The objective of this study was to evaluate the eye hazard potential of C12-16 alkyletherdiol as measured by its ability to induce opacity and increase permeability in an isolated bovine cornea using the Bovine Corneal Opacity and Permeability test (BCOP test).

This report describes the potency of chemicals to induce serious eye damage using isolated bovine corneas. The eye damage of the test item was tested through topical application for 10 minutes.

The study procedures described in this report were based on the most recent OECD guideline.

Batch D7801-171116001 of the test item was an opaque white to light yellow liquid. The test item was applied as it is (750 µL) directly on top of the corneas.
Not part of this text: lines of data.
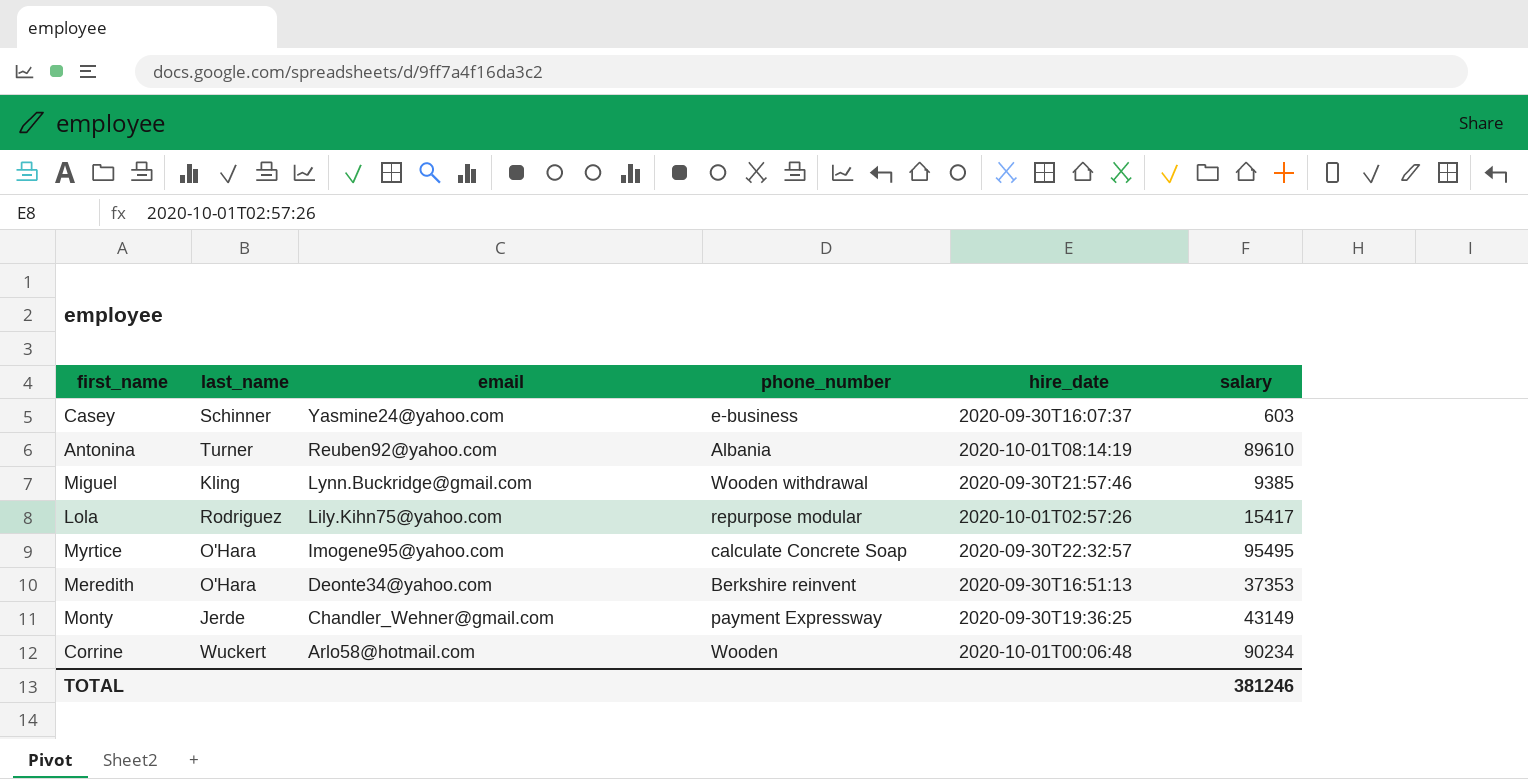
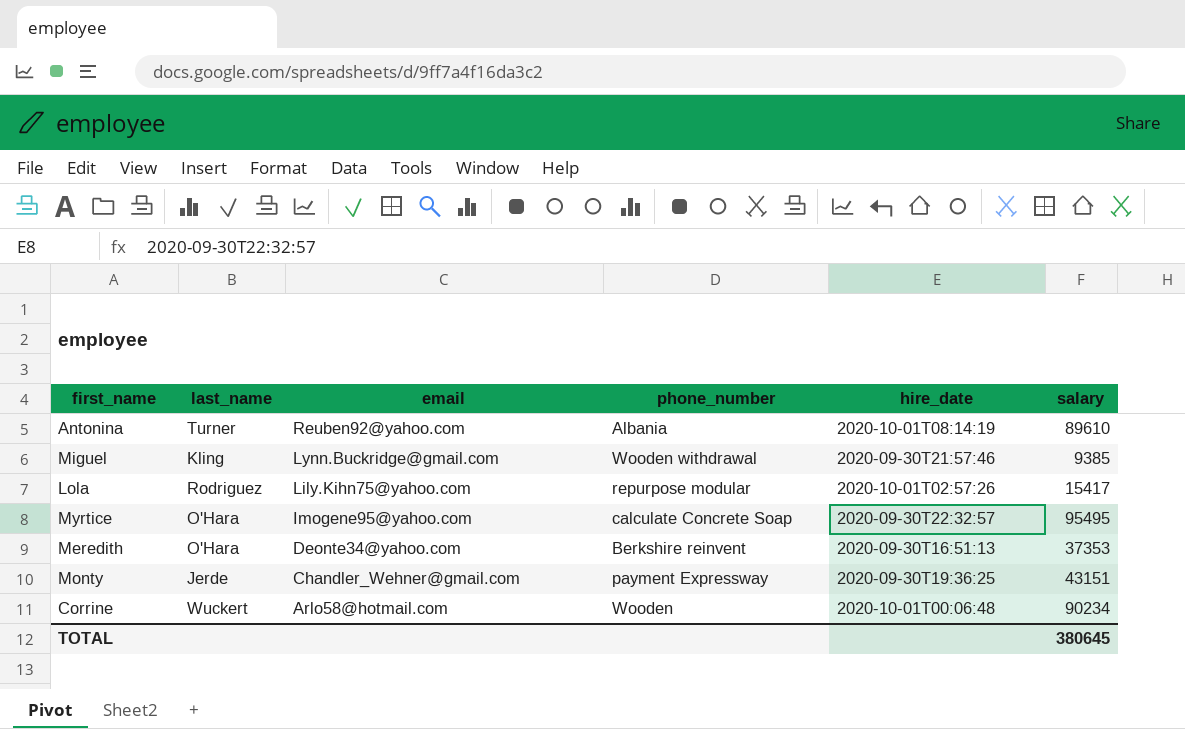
row Casey: Schinner | Yasmine24@yahoo.com | e-business | 2020-09-30T16:07:37 | 603 -> none
Monty | salary: 43149 -> 43151
TOTAL | salary: 381246 -> 380645

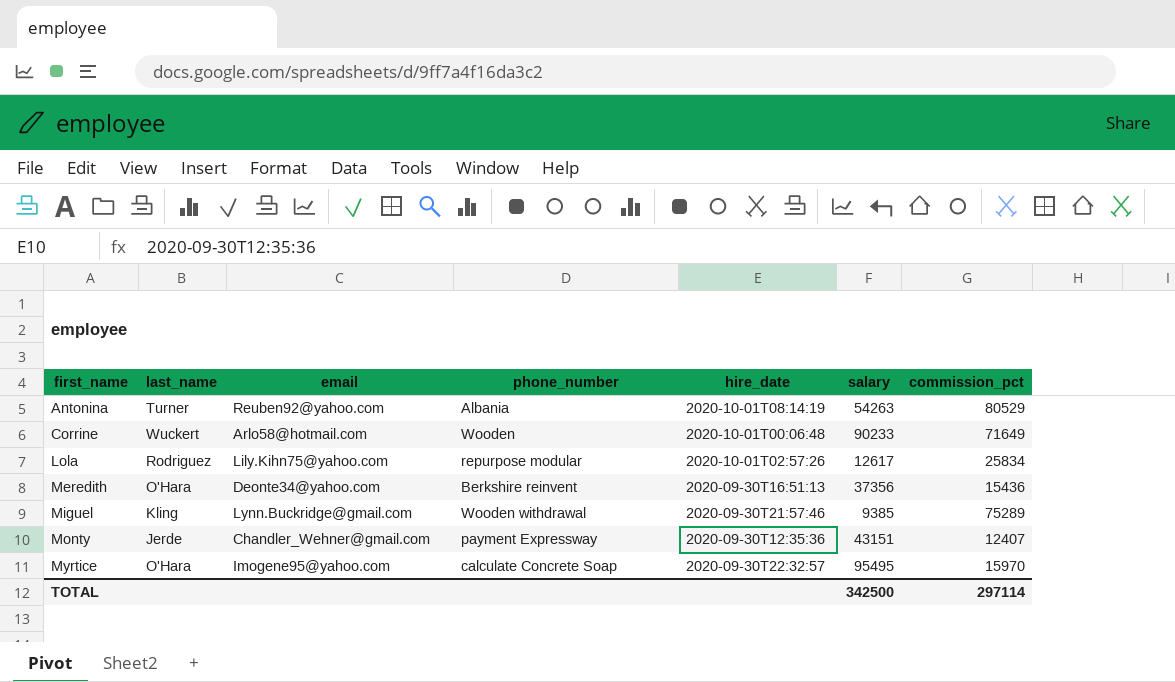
row order: email descending -> first_name ascending
column commission_pct | position: none -> 7
Antonina | salary: 89610 -> 54263
Corrine | salary: 90234 -> 90233
Lola | salary: 15417 -> 12617
Meredith | salary: 37353 -> 37356
Monty | hire_date: 2020-09-30T19:36:25 -> 2020-09-30T12:35:36
TOTAL | salary: 380645 -> 342500

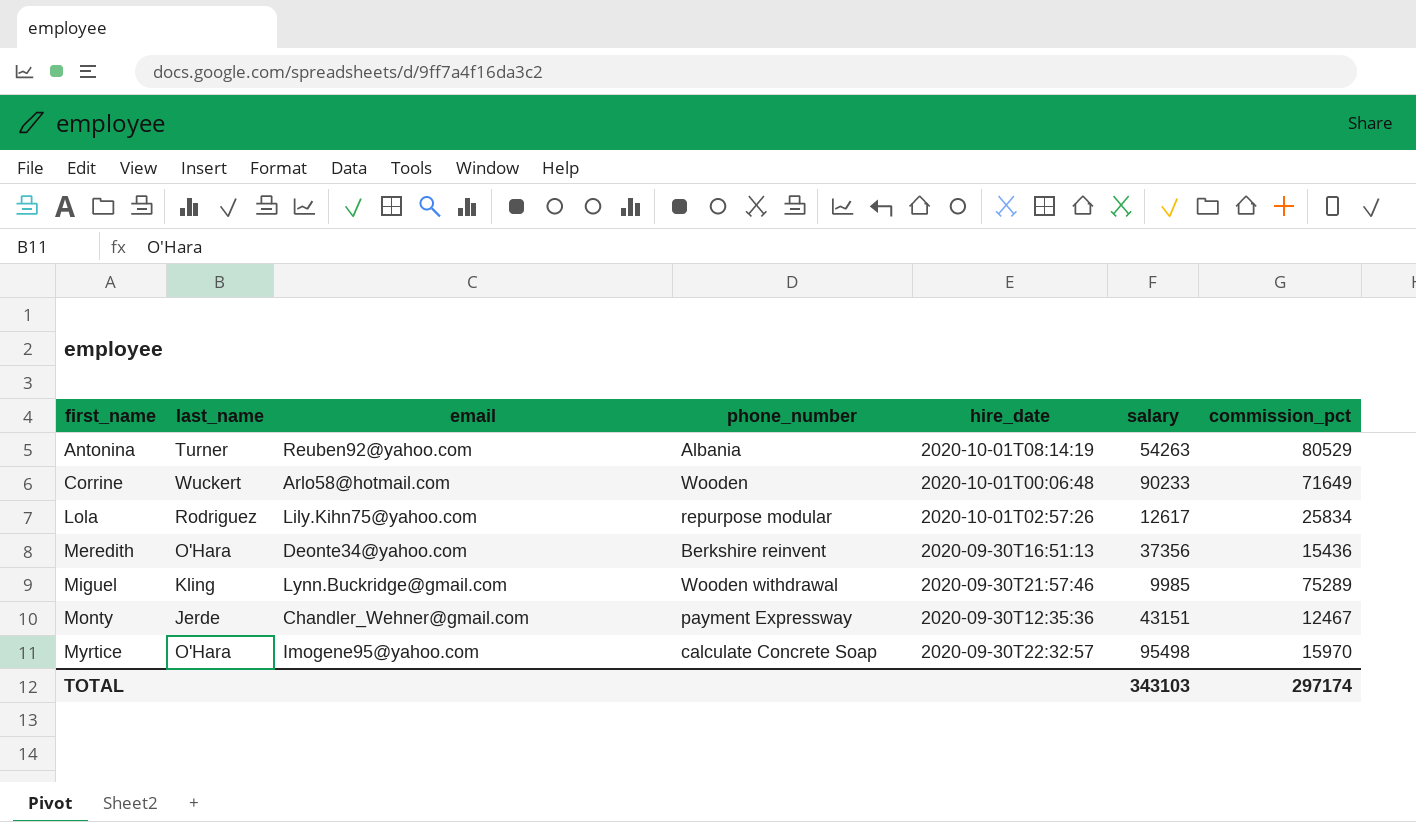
Miguel | salary: 9385 -> 9985
Monty | commission_pct: 12407 -> 12467
Myrtice | salary: 95495 -> 95498
TOTAL | salary: 342500 -> 343103
TOTAL | commission_pct: 297114 -> 297174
The negative control responses for opacity and permeability were less than the upper limits of the laboratory historical range indicating that the negative control did not induce irritancy on the corneas. The mean in vitro irritancy score of the positive control (Ethanol) was 40 and was within two standard deviations of the current historical positive control mean. It was therefore concluded that the test conditions were adequate and that the test system functioned properly.

C12 – 16 alkyletherdiol did not induce ocular irritation through both endpoints, resulting in a mean in vitro irritancy score of -0.3 after 10 minutes of treatment.

In conclusion, since C12 -16 alkyletherdiol induced an IVIS ≤ 3, no classification is required for eye irritation or serious eye damage.